## Instructions for the task
Where in the data below does the word "none" appear? Copy every line that has it.
┌──
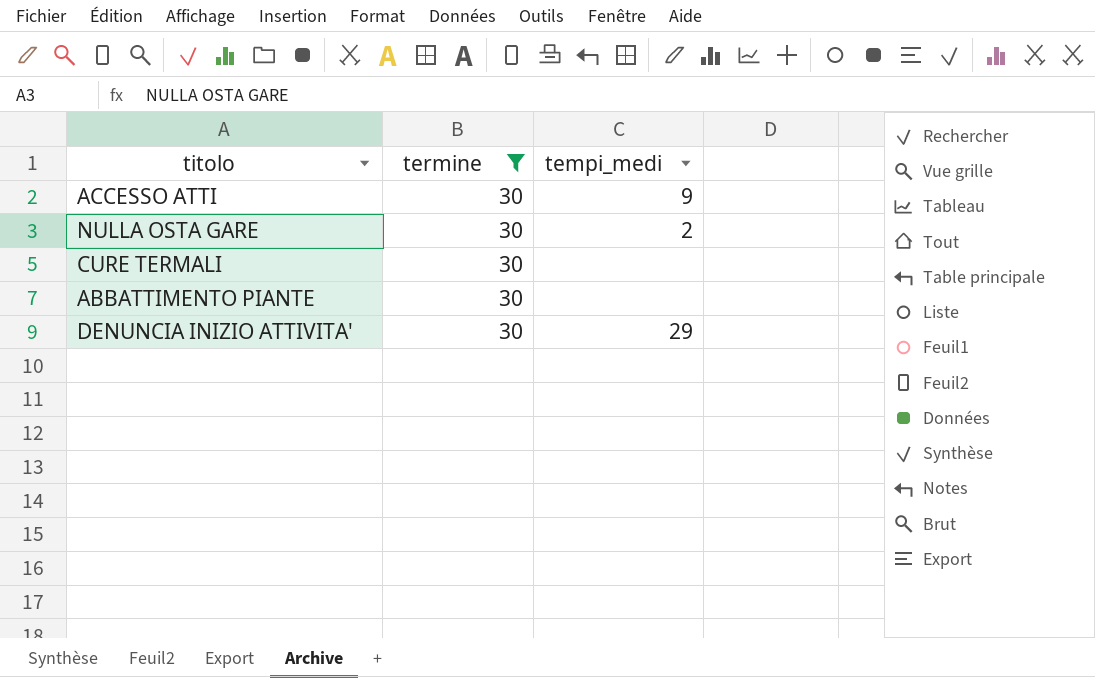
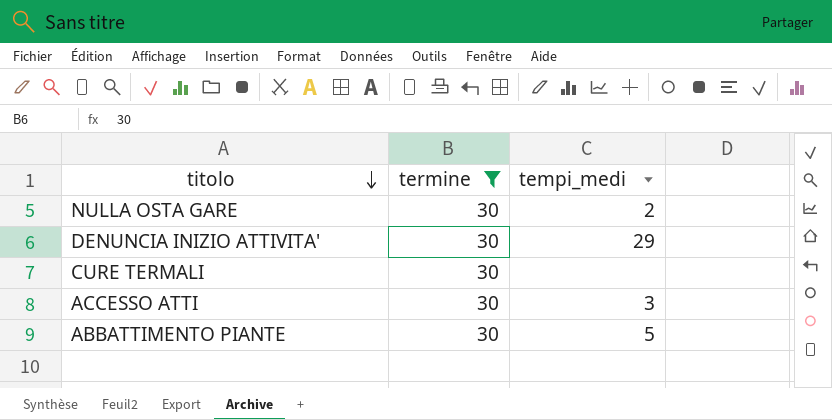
row order: none -> titolo descending
ACCESSO ATTI | tempi_medi: 9 -> 3
ABBATTIMENTO PIANTE | tempi_medi: none -> 5

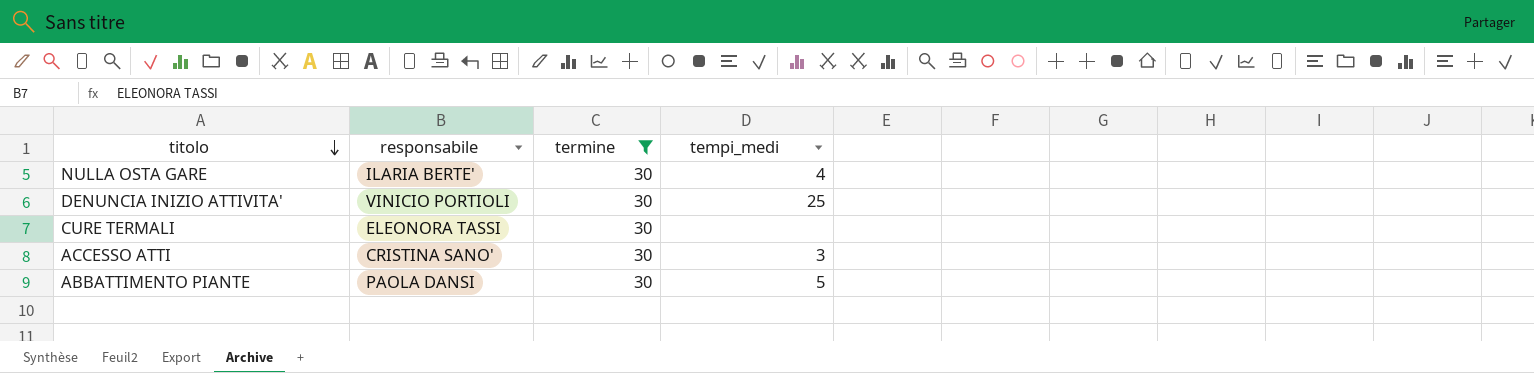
column responsabile | position: none -> 2
NULLA OSTA GARE | tempi_medi: 2 -> 4
DENUNCIA INIZIO ATTIVITA' | tempi_medi: 29 -> 25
└──
## Response area
row order: none -> titolo descending
ABBATTIMENTO PIANTE | tempi_medi: none -> 5
column responsabile | position: none -> 2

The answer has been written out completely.